Dr. Deborah Frank, Children’s HealthWatch Founder and Principal Investigator, spoke in advance of the upcoming Come to the Table summit on the importance of nutrition to the health of young children.
Summit Speaker: Hunger Especially Alarming for Children
Children are especially vulnerable to hunger. Much of their brain development occurs before preschool, for example, so children consistently need high levels of quality nutrients during this sensitive period.
Without adequate nutrition, youngsters don’t get the developmental building blocks needed for learning and positive behaviors, and those deficits are hard to compensate for later in life, said Deborah Frank, MD, founder of Children’s HealthWatch and professor of child health and well-being at Boston University School of Medicine.
“People tend to consider the issue of hunger as just an economic issue,” the pediatrician and researcher said. “In fact, it’s a very serious health and child development issue.”

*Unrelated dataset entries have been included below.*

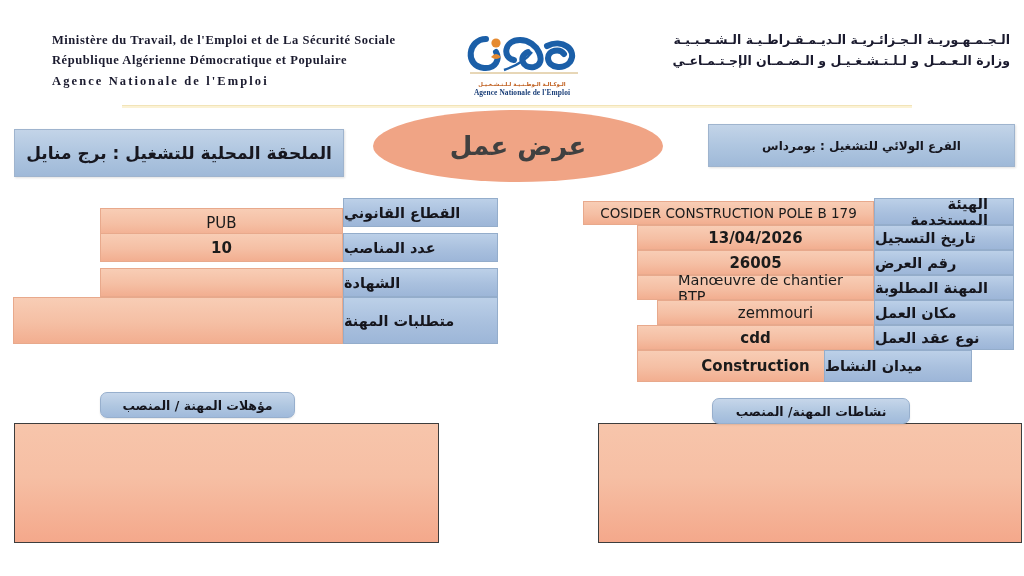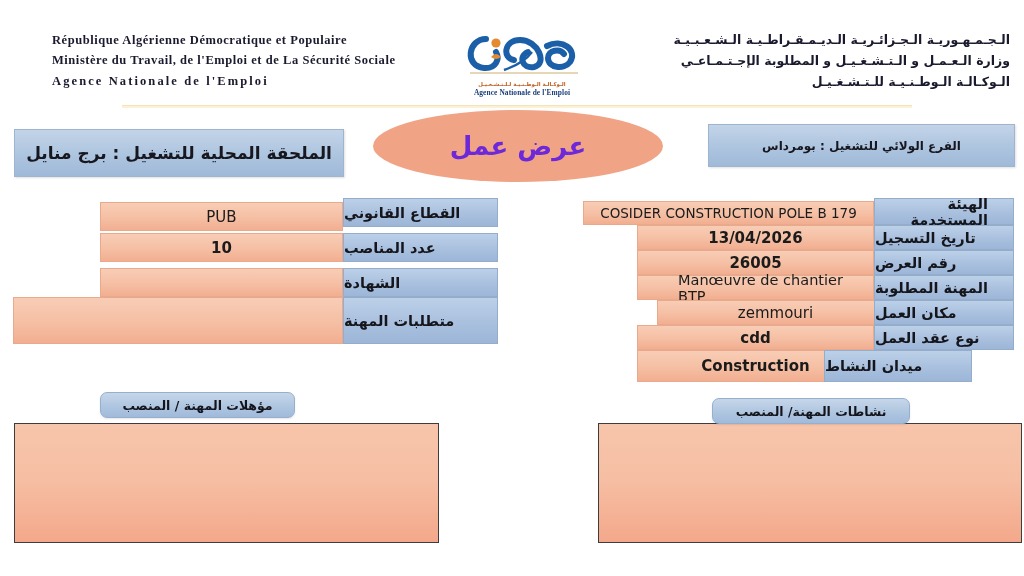--- a/index.html
+++ b/index.html
@@ -90,21 +90,21 @@
 
   .oval {
     position: absolute;
     left: 373px; top: 110px;
     width: 290px; height: 72px;
     background: #F0A485;
     border-radius: 50%;
     display: flex; align-items: center; justify-content: center;
     direction: rtl;
     font-family: "DejaVu Sans", sans-serif;
-    font-weight: bold; font-size: 26px; color: #6d28d9;
+    font-weight: bold; font-size: 26px; color: #404040;
   }
 
   
   .cell {
     position: absolute;
     display: flex; align-items: center;
     font-family: "DejaVu Sans", sans-serif;
   }
   .cell-label {
     background: linear-gradient(180deg,#BCD0E8 0%, #A9C0DE 55%, #9DB6D8 100%);
@@ -141,53 +141,52 @@
     background: linear-gradient(180deg,#F7C5AB 0%, #F6BFA4 45%, #F4A88B 100%);
     border: 1px solid #3d3d3d;
   }
 </style>
 </head>
 <body>
 
 <div class="page">
 
   <div class="header-fr">
+    <div>Ministère du Travail, de l'Emploi et de La Sécurité Sociale</div>
     <div>République Algérienne Démocratique et Populaire</div>
-    <div>Ministère du Travail, de l'Emploi et de La Sécurité Sociale</div>
     <div class="ln3">Agence  Nationale  de  l'Emploi</div>
   </div>
 
   <div class="logo-wrap">
     <svg class="logo-mark" viewBox="0 0 140 52">
       <path d="M34 13 C16 13, 12 40, 32 42 C44 43, 48 33, 44 26" fill="none" stroke="#1b5fa8" stroke-width="6" stroke-linecap="round"></path>
       <ellipse cx="44" cy="17" rx="4.6" ry="4.6" fill="#E58A30"></ellipse>
       <path d="M39 31 q5 -6 10 0 q-5 4 -10 0 z" fill="#E58A30"></path>
       <path d="M62 34 C50 32, 52 14, 68 14 C86 14, 96 38, 82 41 C70 43, 66 30, 76 26" fill="none" stroke="#1b5fa8" stroke-width="6" stroke-linecap="round"></path>
       <path d="M95 20 C110 12, 126 24, 118 36 C112 44, 96 42, 96 32 C96 24, 108 22, 112 28" fill="none" stroke="#1b5fa8" stroke-width="6" stroke-linecap="round"></path>
       <path d="M52 44 C64 40, 74 34, 80 26" fill="none" stroke="#1b5fa8" stroke-width="2.4"></path>
       <line x1="18" y1="47" x2="126" y2="47" stroke="#C9A55E" stroke-width="0.9"></line>
     </svg>
     <div class="logo-ar">الـوكـالـة الـوطـنـيـة لـلـتـشـغـيـل</div>
     <div class="logo-fr">Agence Nationale de l'Emploi</div>
   </div>
 
   <div class="header-ar">
     <div>الـجـمـهـوريـة الـجـزائـريـة الـديـمـقـراطـيـة الـشـعـبـيـة</div>
-    <div class="ln2">وزارة الـعـمـل و الـتـشـغـيـل و المطلوبة الإجـتـمـاعـي</div>
-    <div class="ln3">الـوكـالـة الـوطـنـيـة للـتـشـغـيـل</div>
+    <div class="ln2">وزارة الـعـمـل و لـلـتـشـغـيـل و الـضـمـان الإجـتـمـاعـي</div>
   </div>
 
   <div class="hr-cream"></div>
 
   <div class="banner banner-left">الملحقة المحلية للتشغيل : برج منايل</div>
   <div class="oval">عرض عمل</div>
   <div class="banner banner-right">الفرع الولائي للتشغيل : بومرداس</div>
 
   <div>
-    <div class="cell cell-value reg" style="left:100px; top:202px; width:243px; height:29px;">PUB</div>
+    <div class="cell cell-value reg" style="left:100px; top:208px; width:243px; height:29px;">PUB</div>
     <div class="cell cell-label" style="left:343px; top:198px; width:155px; height:29px;">القطاع القانوني</div>
 
     <div class="cell cell-value bold" style="left:100px; top:233px; width:243px; height:29px;">10</div>
     <div class="cell cell-label" style="left:343px; top:233px; width:155px; height:29px;">عدد المناصب</div>
 
     <div class="cell cell-value reg" style="left:100px; top:268px; width:243px; height:29px;"></div>
     <div class="cell cell-label" style="left:343px; top:268px; width:155px; height:29px;">الشهادة</div>
 
     <div class="cell cell-value reg" style="left:13px;  top:297px; width:330px; height:47px;"></div>
     <div class="cell cell-label" style="left:343px; top:297px; width:155px; height:47px;">متطلبات المهنة</div>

Dr. Frank is one of the speakers at Come to the Table, a half-day summit about hunger and health in Washington, D.C., on February 27, 2014. In partnership with the Alliance to End Hunger, ProMedica is holding the Capitol Hill summit to encourage healthcare providers nationwide to address hunger as a health issue – and federal legislators to protect food-related policies and programs.
“I’m very alarmed by the fact that food insecurity is so very common among families with children,” Dr. Frank said. “Good food is the cheapest medicine.”